Leave a blank book in the middle of the woods for a year, and what happens? It becomes a Rorschach test for hikers, except the hikers leave the inkblots. The books are part community message board, part graffiti canvas, part group diary, and part rainy day diversion. Most entries record little more than names, dates, and destinations, with occasional musings on the beauty of the surroundings, but here are a few other uses that hikers thought up:
- Thank-you card: “Dear lean-to adopters and trail maintenance crews...”
- Autograph collection: What would your trail name be? I followed the exploits of the likes of the Rondackers and Bachelor Bob. A string of letters and numbers followed some names: NTP 2004, LT 99, AT, GA-->ME 06-07. This code is the hikers’ version of adding Ph.D. or F.R.S. to their names, like medals of honor, or brief resumes of the trails they’ve walked. Bachelor Bob followed his name with alphabet soup, which lent weight to his frustrated criticisms of signage and trail maintenance issues. Since I was walking in his footsteps for a few days, I could only commiserate in my own entries.
- Travel guide: Most NTP hikers walk northward, so the rare southbound hiker reaps a harvest of cautions and recommendations about the trail ahead.
- Opinion forum: Hot topics include the necessity of fire bans and the tension between historical preservation, public accessibility, and the wilderness aesthetic. Also popular are impassioned essays against the inevitable lean-to litter.
- Breadcrumbs: A rescue party can play connect-the-dots until they find where a missing person’s entries leave off.
- Directory: Entries noted the best firewood-gathering grounds and the most productive fishing spots.

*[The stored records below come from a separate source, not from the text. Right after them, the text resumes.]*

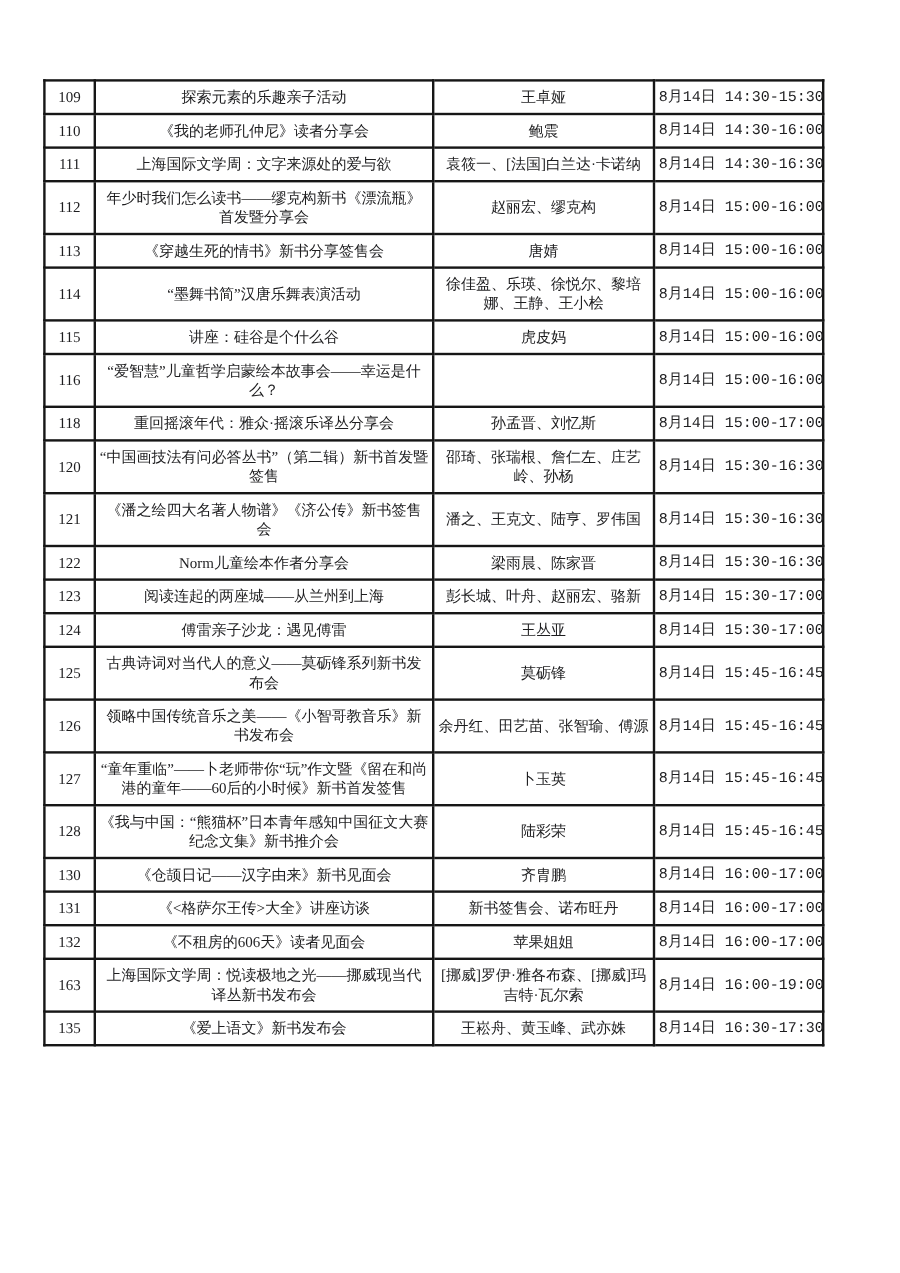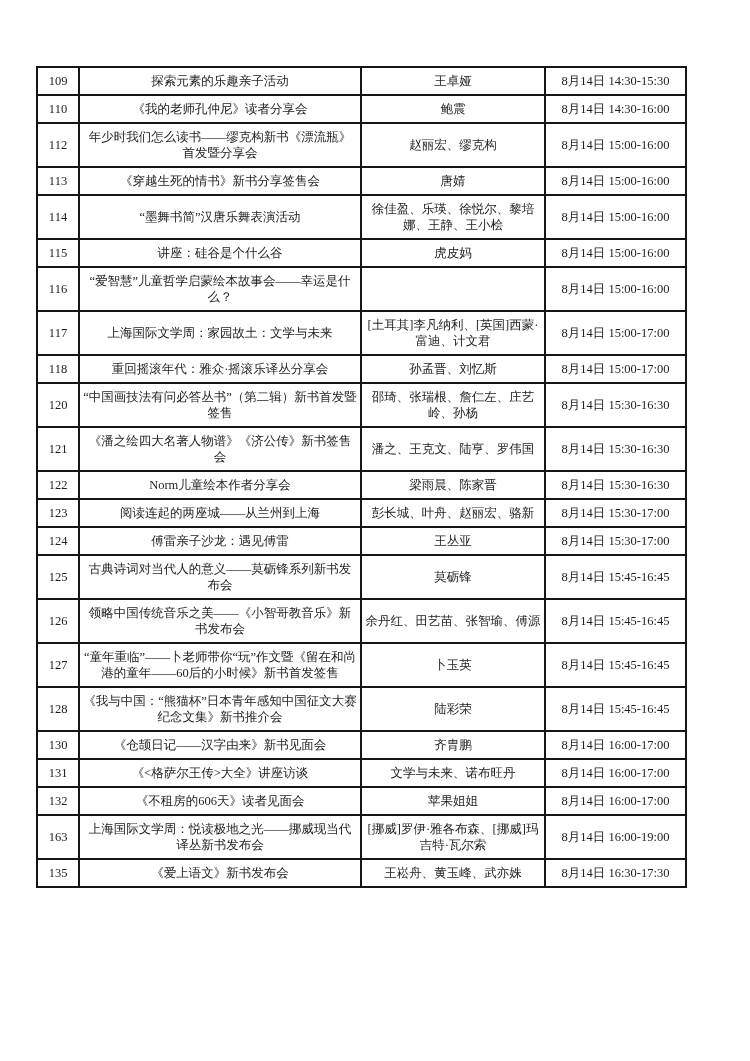--- a/index.html
+++ b/index.html
@@ -30,21 +30,21 @@
     text-align: center;
     vertical-align: middle;
     padding: 5px 3px;
     font-size: 12.5px;
     line-height: 1.28;
     word-break: break-all;
   }
   td.col-no    { font-size: 13px; font-family: "Liberation Serif", "DejaVu Serif", serif; }
   td.col-title { }
   td.col-guests{ font-size: 12px; border-radius: 12px; }
-  td.col-time  { font-size: 12.5px; white-space: nowrap; }
+  td.col-time  { font-size: 12.5px; white-space: nowrap; font-family: Liberation Mono, monospace; }
   col.c-no    { width: 42px;  }
   col.c-title { width: 282px; }
   col.c-guests{ width: 184px; }
   col.c-time  { width: 141px; }
 </style>
 </head>
 <body>
 
 <div class="page">
   <table class="events">
@@ -61,20 +61,26 @@
           <td class="col-guests">王卓娅</td>
           <td class="col-time">8月14日 14:30-15:30</td>
         </tr>
         <tr>
           <td class="col-no">110</td>
           <td class="col-title">《我的老师孔仲尼》读者分享会</td>
           <td class="col-guests">鲍震</td>
           <td class="col-time">8月14日 14:30-16:00</td>
         </tr>
         <tr>
+          <td class="col-no">111</td>
+          <td class="col-title">上海国际文学周：文字来源处的爱与欲</td>
+          <td class="col-guests">袁筱一、[法国]白兰达·卡诺纳</td>
+          <td class="col-time">8月14日 14:30-16:30</td>
+        </tr>
+        <tr>
           <td class="col-no">112</td>
           <td class="col-title">年少时我们怎么读书——缪克构新书《漂流瓶》首发暨分享会</td>
           <td class="col-guests">赵丽宏、缪克构</td>
           <td class="col-time">8月14日 15:00-16:00</td>
         </tr>
         <tr>
           <td class="col-no">113</td>
           <td class="col-title">《穿越生死的情书》新书分享签售会</td>
           <td class="col-guests">唐婧</td>
           <td class="col-time">8月14日 15:00-16:00</td>
@@ -89,26 +95,20 @@
           <td class="col-no">115</td>
           <td class="col-title">讲座：硅谷是个什么谷</td>
           <td class="col-guests">虎皮妈</td>
           <td class="col-time">8月14日 15:00-16:00</td>
         </tr>
         <tr>
           <td class="col-no">116</td>
           <td class="col-title">“爱智慧”儿童哲学启蒙绘本故事会——幸运是什么？</td>
           <td class="col-guests"></td>
           <td class="col-time">8月14日 15:00-16:00</td>
-        </tr>
-        <tr>
-          <td class="col-no">117</td>
-          <td class="col-title">上海国际文学周：家园故土：文学与未来</td>
-          <td class="col-guests">[土耳其]李凡纳利、[英国]西蒙·富迪、计文君</td>
-          <td class="col-time">8月14日 15:00-17:00</td>
         </tr>
         <tr>
           <td class="col-no">118</td>
           <td class="col-title">重回摇滚年代：雅众·摇滚乐译丛分享会</td>
           <td class="col-guests">孙孟晋、刘忆斯</td>
           <td class="col-time">8月14日 15:00-17:00</td>
         </tr>
         <tr>
           <td class="col-no">120</td>
           <td class="col-title">“中国画技法有问必答丛书”（第二辑）新书首发暨签售</td>
@@ -165,21 +165,21 @@
         </tr>
         <tr>
           <td class="col-no">130</td>
           <td class="col-title">《仓颉日记——汉字由来》新书见面会</td>
           <td class="col-guests">齐胄鹏</td>
           <td class="col-time">8月14日 16:00-17:00</td>
         </tr>
         <tr>
           <td class="col-no">131</td>
           <td class="col-title">《&lt;格萨尔王传&gt;大全》讲座访谈</td>
-          <td class="col-guests">文学与未来、诺布旺丹</td>
+          <td class="col-guests">新书签售会、诺布旺丹</td>
           <td class="col-time">8月14日 16:00-17:00</td>
         </tr>
         <tr>
           <td class="col-no">132</td>
           <td class="col-title">《不租房的606天》读者见面会</td>
           <td class="col-guests">苹果姐姐</td>
           <td class="col-time">8月14日 16:00-17:00</td>
         </tr>
         <tr>
           <td class="col-no">163</td>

- Confessional: A gay couple confessed to accidentally “showing off” while skinny dipping to a Boy Scout Troop. Unsurprisingly, such incidents happen on an apparently regular basis.
- Religious testament: Spiritual moments strike people often in the wilderness, but I was confused by the praises to God’s aesthetic sense at Duck Hole, a reservoir.
- Sketchbook: A few disturbingly practiced adolescent drawings wait patiently among entries, hoping to shock unsuspecting browsers. Elsewhere, innocent illustrations retell hikers’ adventures in graphic-novel style.
- Backwoods girl talk: “When Aunt Flo comes calling a few days early, sphagnum moss offers a comfy and absorbent solution.”
- Weather monitoring station: Dripping wet hikers need somewhere to vent their weather-related frustrations.
- Wilderness survival guide: “Remember the computer game Oregon Trail: meager rations and a grueling pace means everyone dies!”